On 26 October 2017, the Work and Pensions Committee published a report on the “baked-in” 6 week wait for UC, which it described as a “major obstacle to the success of the policy.”  The Committee recommended that the Government reduce the standard waiting time for a first UC payment to one month. 

Pressure to pause or halt the roll-out

On 18 September, the Chair of the Work and Pensions Select Committee, Rt Hon Frank Field, called on the Government to pause the roll-out of UC, saying:

Evidence from the first three Universal Credit boroughs shows they have amassed £8m in rent arrears, with more than 2,500 tenants in London claiming Universal Credit so far behind with their rent they are at risk of eviction from their homes. 

We are hearing evidence of people being plunged into all sorts of vulnerability as a result of the debt, risk of hunger and homelessness, and resulting stress of being migrated onto Universal Credit, with its in-built 6 week delay in receiving a first payment and much longer waits for many people.

Following an Opposition Day debate on 18 October 2017 the House of Commons agreed by 299 votes to nil an Opposition motion calling on the Government to “pause” the roll-out of the UC Full Service.  All Conservative Members, with the exception of Dr Sarah Wollaston, abstained. 

The day before this debate, the Secretary of State, David Gauke, wrote to Frank Field setting out some detail on dealing with housing costs within UC and developments in relation to advance payments, alternative payment arrangements, and the position of private landlords.

Landlords' priorities for improvements

The day before this debate, the Secretary of State, David Gauke, wrote to Frank Field setting out some detail on dealing with housing costs within UC and developments in relation to advance payments, alternative payment arrangements, and the position of private landlords.

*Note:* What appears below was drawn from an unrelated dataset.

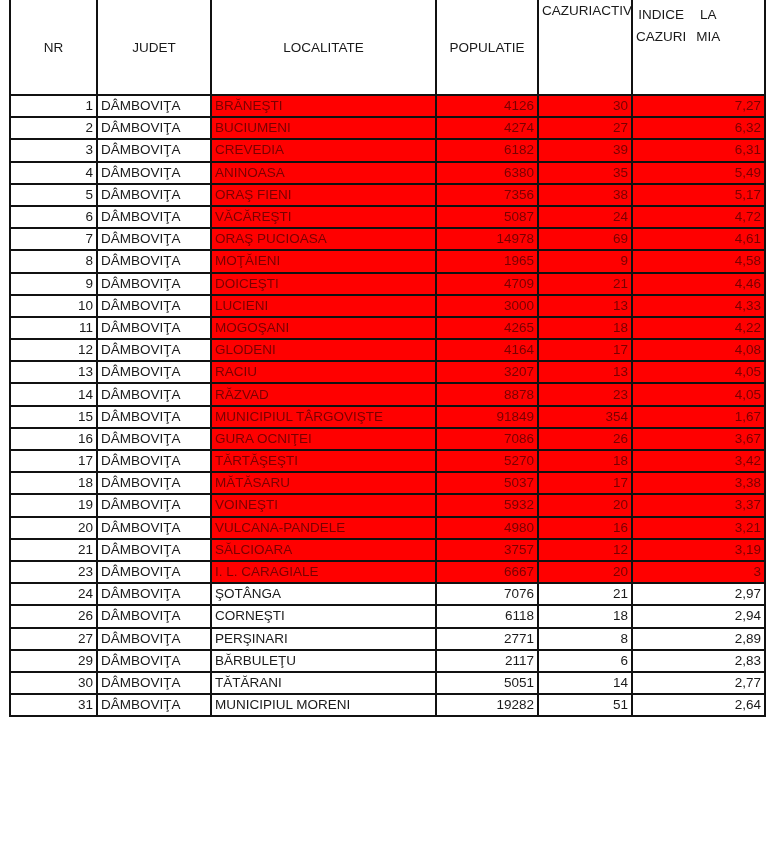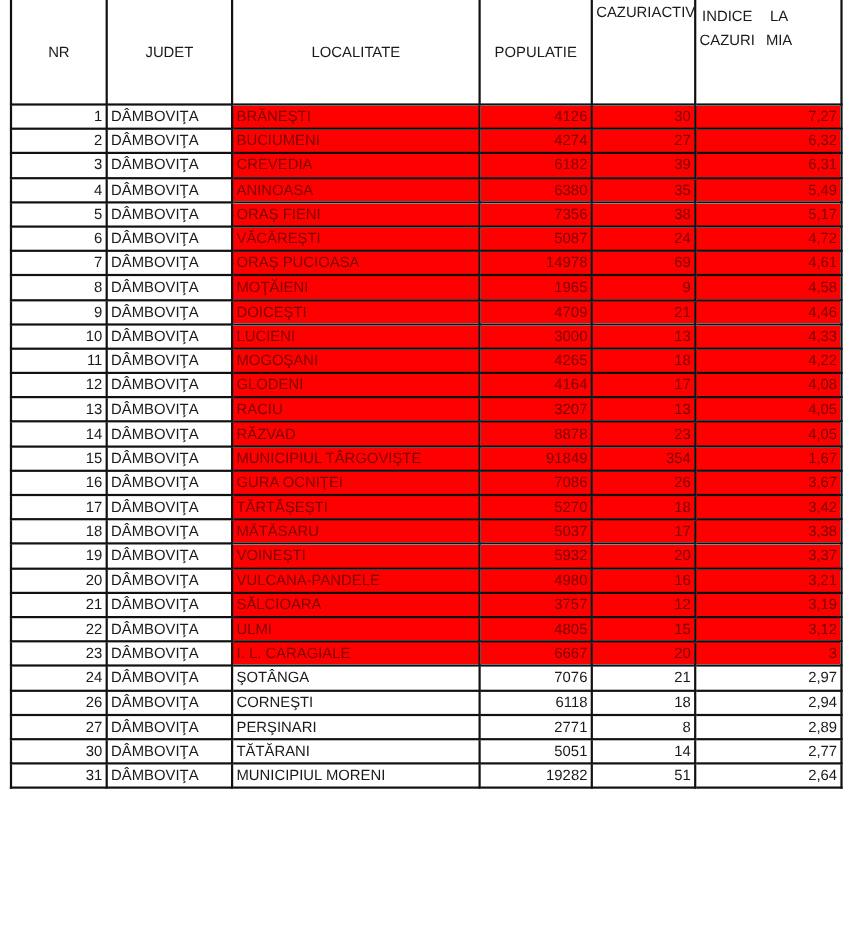"22" tr { html: <tr> <td>22</td> <td>DÂMBOVIŢA</td> <td>ULMI</td> <td>4805</td> <td>15</td> <td>3,12</td> </tr> -> none }
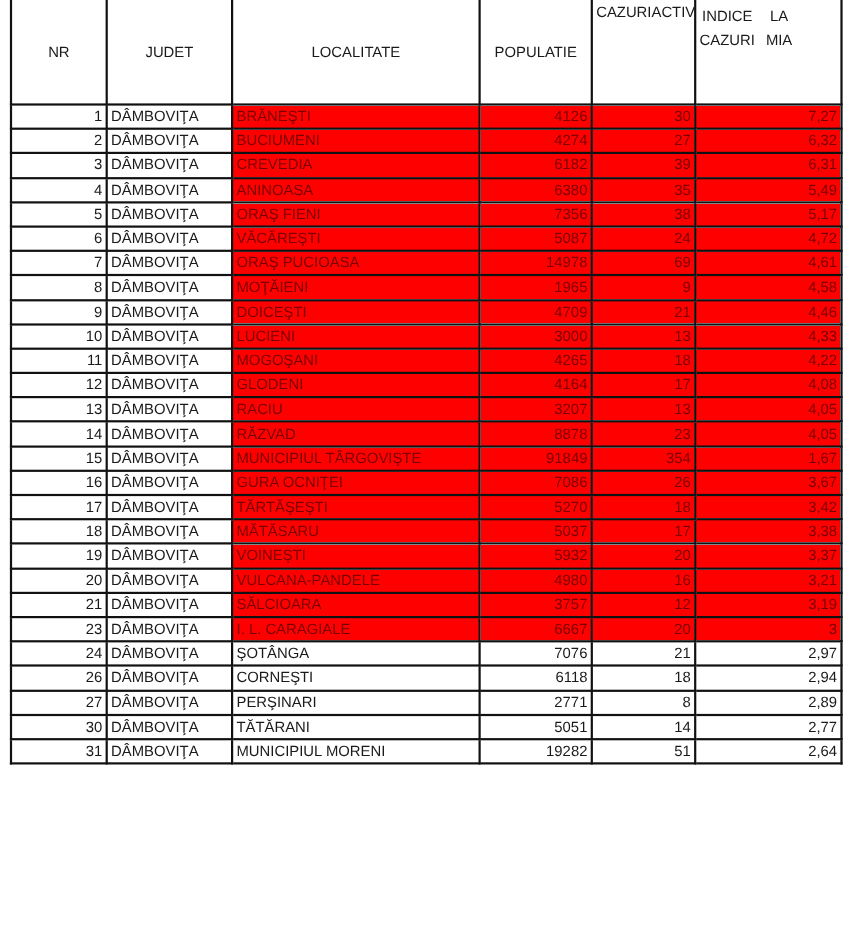"29" tr { html: none -> <tr> <td>29</td> <td>DÂMBOVIŢA</td> <td>BĂRBULEŢU</td> <td>2117</td> <td>6</td> <td>2,83</td> </tr> }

Social landlords’ priority areas for improvement include:

  • Further improvements in processing times so people get the correct money in the first assessment period
  • Rollout of the landlord portal and Trusted Partner status
  • Better customer service and routes to escalate urgent issues
  • More efficient system for payments direct to the landlord in full service
  • Better support for tenants to make and manage their Universal Credit claims including advance payments

Private landlords are seeking flexibility to enable more direct payments to landlords and are interested in access to the landlord portal and Trusted Partner status. There is evidence to suggest that private landlords are reluctant to let to prospective tenants who would be reliant on UC to cover all or part of their rent payments.

'A balanced package of improvements' Autumn Budget 2017

On 23 November 2017, David Gauke announced what he described as “a balanced package of improvements that puts more money into claimants’ hands earlier, ensuring extra support for those who most need it.” This included the removal of the seven day waiting period and new guidance for staff “to ensure that claimants in the private rented sector who have their housing benefit paid directly to landlords are offered that option when they join universal credit.”